Re: Action-79 A review of COMURI

Phil,

I had thought that short URL's were the bastard child of Twitter and the
need to cram as much (t)wit as possible in 140 characters or less...

Manuel Tomas, your document is well written and meticulously described.
While today the use of URI's is limited and the need for shortened forms of
them may be academic, good of you to think ahead because the day will come
when we have tens of millions of URI's describing all the trees, and other
immovable objects in the world, with data.  But then again, one can easily
imagine a number of URI's that equals or exceeds the number of web pages
that URL's may describe.  How will shortened versions keep up the number of
roots, branches, limbs, and leafs necessary to describe it all?
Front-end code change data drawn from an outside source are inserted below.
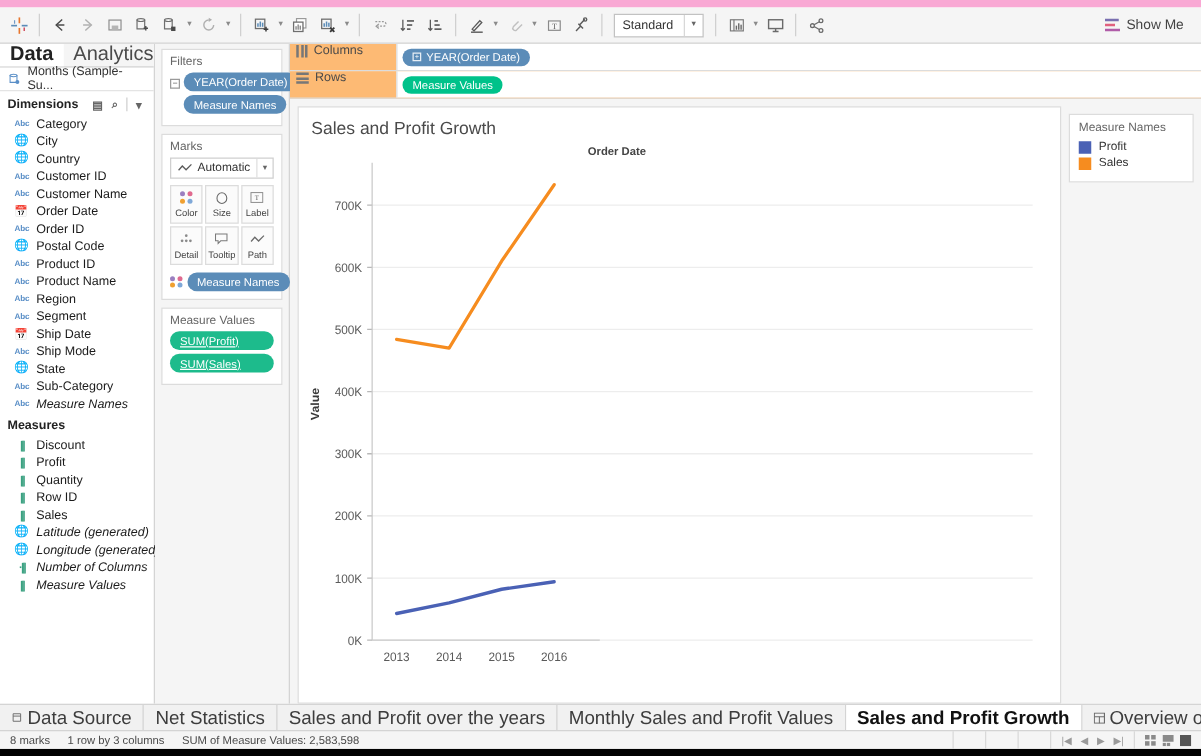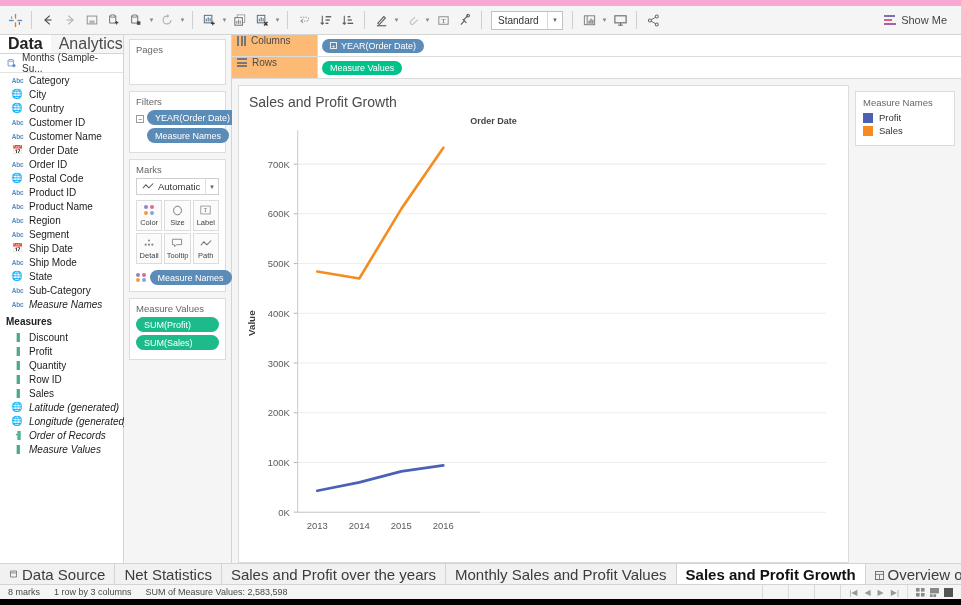--- a/index.html
+++ b/index.html
@@ -136,21 +136,21 @@
   .card-body { padding: 0 6px 6px; }
   .pages-card { height: 46px; }
   .pill {
     height: 15px; border-radius: 8px;
     display: inline-flex; align-items: center;
     padding: 0 8px; font-size: 9px; color: #fff;
     white-space: nowrap; cursor: pointer;
     margin-bottom: 3px;
   }
   .pill.blue { background: #5b8cb8; }
-  .pill.green { background: #1dbb8c; }
+  .pill.green { background: #1dbb8c; text-decoration: underline; }
   .pill.green2 { background: #00c28a; }
   .filter-row { display: flex; align-items: center; gap: 3px; }
   .filt-box {
     width: 8px; height: 8px; border: 1px solid #9a9a9a;
     display: flex; align-items: center; justify-content: center;
     font-size: 7px; line-height: 1; color: #555; background:#fff;
     cursor: pointer; flex: 0 0 8px;
   }
   .marks-select {
     height: 17px; border: 1px solid #cfcfcf; background: #fff;
@@ -452,20 +452,27 @@
         <span class="ficon">
           <svg width="11" height="11" viewBox="0 0 16 16">
               <path d="M3 3.5 h8 v8 h-8 z" stroke="#5a8fc7" fill="none" stroke-width="1.2"></path>
               <ellipse cx="7" cy="3.5" rx="4" ry="1.4" stroke="#5a8fc7" fill="#fff" stroke-width="1.2"></ellipse>
               <circle cx="11.5" cy="11" r="2.3" fill="#5a8fc7"></circle>
             </svg>
         </span>
         <span>Months (Sample-Su...</span>
       </div>
 
+      <div class="sec-head">
+        <span class="sh-title">Dimensions</span>
+        <span class="sh-ic">▤</span>
+        <span class="sh-ic">⌕</span>
+        <span class="sh-div"></span>
+        <span class="sh-ic">▾</span>
+      </div>
       <div id="dims-list">
           <div class="field">
             <span class="ficon">
               <span class="abc">Abc</span>
             </span>
             <span class="fname">Category</span>
           </div>
           <div class="field">
             <span class="ficon">
               <span class="glob">🌐</span>
@@ -607,36 +614,33 @@
           <div class="field italic">
             <span class="ficon">
               <span class="glob green">🌐</span>
             </span>
             <span class="fname">Longitude (generated)</span>
           </div>
           <div class="field italic">
             <span class="ficon">
               <span class="num small">|||</span>
             </span>
-            <span class="fname">Order of Records</span>
+            <span class="fname">Number of Columns</span>
           </div>
           <div class="field italic">
             <span class="ficon">
               <span class="num">|||</span>
             </span>
             <span class="fname">Measure Values</span>
           </div>
         </div>
     </div>
 
     <div class="shelf-pane">
 
-      <div class="card pages-card">
-        <div class="card-title">Pages</div>
-      </div>
 
       <div class="card">
         <div class="card-title">Filters</div>
         <div class="card-body">
           <div class="filter-row">
             <span class="filt-box">−</span>
             <span class="pill blue">YEAR(Order Date)</span>
           </div>
           <div class="filter-row" style="padding-left:11px">
             <span class="pill blue">Measure Names</span>

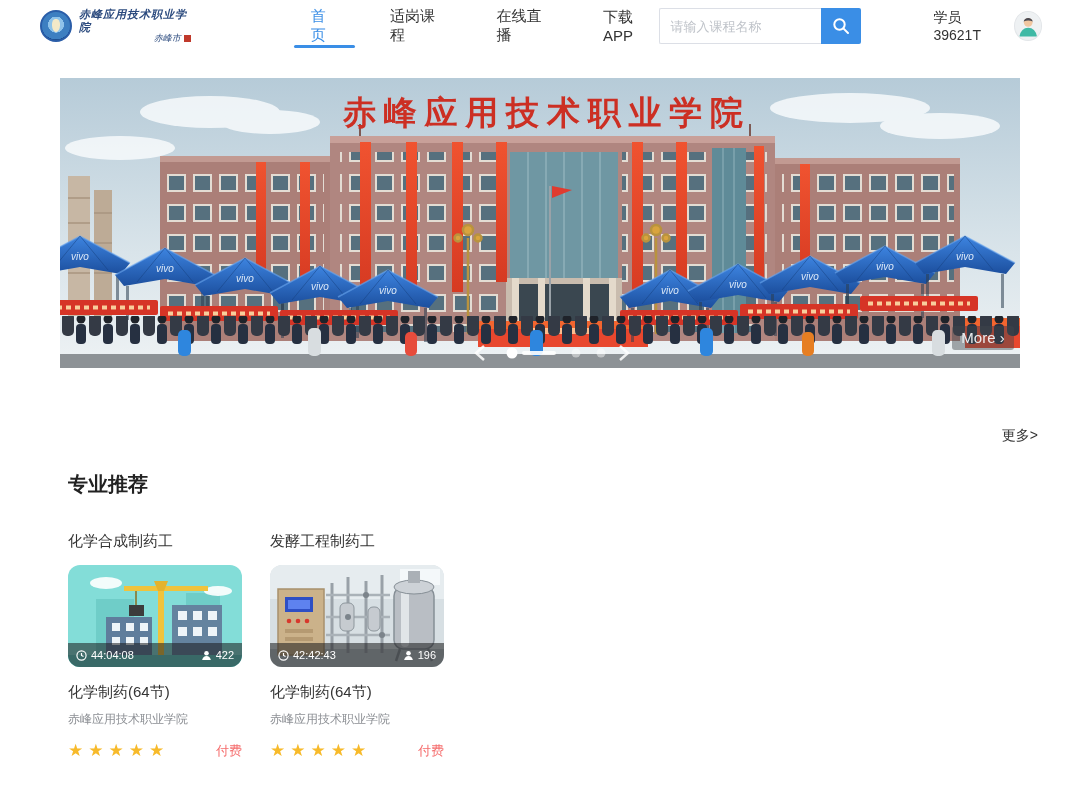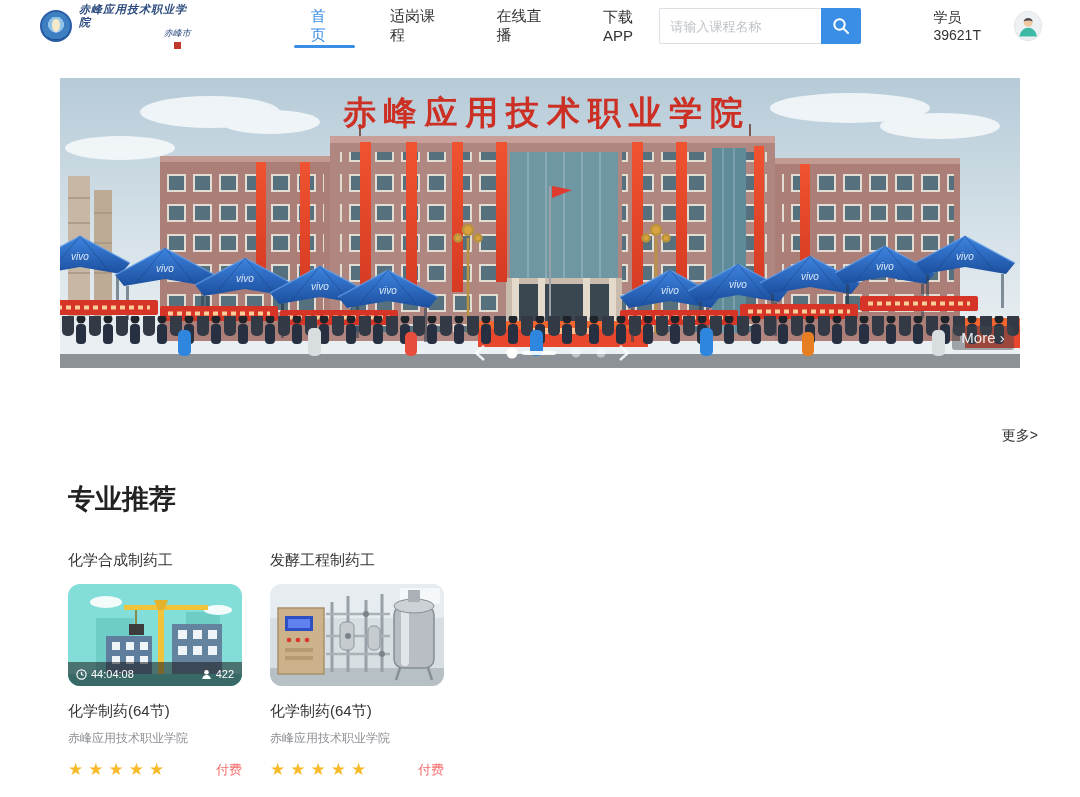--- a/index.html
+++ b/index.html
@@ -19,21 +19,21 @@
     width:32px; height:32px; border-radius:50%;
     background: radial-gradient(circle at 50% 45%, #8fc3ea 0 38%, #3d7fc1 39% 70%, #1d4f8f 71% 100%);
     border:2px solid #2a5da8; position:relative; flex:0 0 auto;
   }
   .logo-emblem::after{
     content:""; position:absolute; left:10px; top:7px; width:8px; height:13px;
     background:#f4e9c8; border-radius:40% 40% 50% 50%;
   }
   .logo-text { display:flex; flex-direction:column; line-height:1.15; }
   .logo-line1 { font-family:"Liberation Serif","DejaVu Serif",serif; font-style:italic; font-weight:bold; font-size:11px; color:#2b4a7e; letter-spacing:1px;}
-  .logo-line2 { font-family:"Liberation Serif","DejaVu Serif",serif; font-style:italic; font-size:9px; color:#2b4a7e; align-self:flex-end; display:flex; align-items:center; gap:3px;flex-direction:column;}
+  .logo-line2 { font-family:"Liberation Serif","DejaVu Serif",serif; font-style:italic; font-size:9px; color:#2b4a7e; align-self:flex-end; display:flex; align-items:center; gap:3px;}
   .logo-seal { width:7px; height:7px; background:#c0392b; display:inline-block; }
   .nav { display:flex; gap:48px; margin-left:118px; height:52px; align-items:flex-start;}
   .nav-item { font-size:15px; color:#333; cursor:pointer; height:52px; display:flex; align-items:center; position:relative; padding:0 2px;}
   .nav-item.active { color:#3a8ee6; }
   .nav-item.active::after{
     content:""; position:absolute; left:-15px; right:-15px; bottom:4px; height:3px;
     background:#3a8ee6; border-radius:2px;
   }
   .search-wrap { display:flex; margin-left:auto; }
   .search-input {
@@ -52,21 +52,21 @@
     width:30px; height:30px; border-radius:50%; background:#edf0f2; overflow:hidden;
     display:flex; align-items:flex-end; justify-content:center; border:1px solid #e3e6e9;
   }
   
   .banner-wrap { padding:0 60px; margin-top:26px; }
   .banner { display:block; width:960px; height:290px; cursor:pointer; }
   
   .more-row { padding:0 42px; margin-top:58px; text-align:right; }
   .more-link { font-size:14px; color:#333; cursor:pointer; }
   .section { padding:0 68px; }
-  .section-title { font-size:27px; font-weight:bold; color:#222; margin-top:36px; }
+  .section-title { font-size:20px; font-weight:bold; color:#222; margin-top:26px; }
   .cards-row { display:flex; gap:28px; margin-top:34px; }
   .card { width:174px; cursor:default; }
   .card-category { font-size:15px; color:#333; margin-bottom:14px; }
   .thumb { width:174px; height:102px; border-radius:12px; overflow:hidden; position:relative; cursor:pointer; }
   .thumb svg { display:block; }
   .thumb-overlay {
     position:absolute; left:0; right:0; bottom:0; height:24px;
     background:rgba(25,25,28,.55); color:#fff; font-size:11px;
     display:flex; align-items:center; justify-content:space-between; padding:0 8px;
   }
@@ -419,20 +419,36 @@
             <circle cx="96" cy="30" r="3" fill="#7c848b"></circle>
             <circle cx="112" cy="70" r="3" fill="#7c848b"></circle>
 
           <rect x="124" y="22" width="40" height="62" rx="9" fill="#b9bec4" stroke="#868f96" stroke-width="1.5"></rect>
           <rect x="131" y="24" width="8" height="58" rx="4" fill="#e6e9ec" opacity=".9"></rect>
           <ellipse cx="144" cy="22" rx="20" ry="7" fill="#cdd2d7" stroke="#868f96"></ellipse>
           <rect x="138" y="6" width="12" height="12" fill="#aab0b6"></rect>
           <line x1="130" y1="84" x2="126" y2="96" stroke="#868f96" stroke-width="2.5"></line>
           <line x1="158" y1="84" x2="162" y2="96" stroke="#868f96" stroke-width="2.5"></line>
         </svg>
+        <div class="thumb-overlay">
+          <span class="ov-left">
+            <svg width="11" height="11" viewBox="0 0 12 12">
+              <circle cx="6" cy="6" r="5" fill="none" stroke="#fff" stroke-width="1.3"></circle>
+              <polyline points="6,3.2 6,6 8.2,7.2" fill="none" stroke="#fff" stroke-width="1.3"></polyline>
+            </svg>
+            <span>42:42:43</span>
+          </span>
+          <span class="ov-right">
+            <svg width="11" height="11" viewBox="0 0 12 12">
+              <circle cx="6" cy="3.6" r="2.5" fill="#fff"></circle>
+              <path d="M1.2 11 q1.2-4.4 4.8-4.4 q3.6 0 4.8 4.4z" fill="#fff"></path>
+            </svg>
+            <span>196</span>
+          </span>
+        </div>
       </div>
       <div class="card-title">化学制药(64节)</div>
       <div class="card-org">赤峰应用技术职业学院</div>
       <div class="card-bottom">
         <span class="stars">★★★★★</span>
         <span class="price">付费</span>
       </div>
     </div>
 
   </div>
Finally, how does this relate to the Data on the Web BP charter and goals?
I don't fully see the connection.


Best Regards,

Steve

Motto: "Do First, Think, Do it Again"


|------------>
| From:      |
|------------>
  >--------------------------------------------------------------------------------------------------------------------------------------------------|
  |Phil Archer <phila@w3.org>                                                                                                                        |
  >--------------------------------------------------------------------------------------------------------------------------------------------------|
|------------>
| To:        |
|------------>
  >--------------------------------------------------------------------------------------------------------------------------------------------------|
  |Public DWBP WG <public-dwbp-wg@w3.org>, Manuel Tomas Carrasco-Benitez <Manuel.CARRASCO-BENITEZ@ec.europa.eu>                                      |
  >--------------------------------------------------------------------------------------------------------------------------------------------------|
|------------>
| Date:      |
|------------>
  >--------------------------------------------------------------------------------------------------------------------------------------------------|
  |10/03/2014 08:59 AM                                                                                                                               |
  >--------------------------------------------------------------------------------------------------------------------------------------------------|
|------------>
| Subject:   |
|------------>
  >--------------------------------------------------------------------------------------------------------------------------------------------------|
  |Action-79 A review of COMURI                                                                                                                      |
  >--------------------------------------------------------------------------------------------------------------------------------------------------|





Tomas,

I have finally sat down to read your work properly and make the
following comments (which I'm doing deliberately without reading others
so I apologise for overlap - I want to come to this 'fresh.')

Initial comments:

The title makes clear that we're talking about URIs cf. URLs. Good. I
wouldn't want to overlap current W3C work on URLs that is the subject of
some disquiet (not least from me). http://w3ctag.github.io/url/

Others have already pointed out existing W3C work on CURIEs
(http://www.w3.org/TR/curie/)

We need to be clear, I think, that we're not talking about Web sites and
pages and all that. We're talking about URIs as resolvable identifiers.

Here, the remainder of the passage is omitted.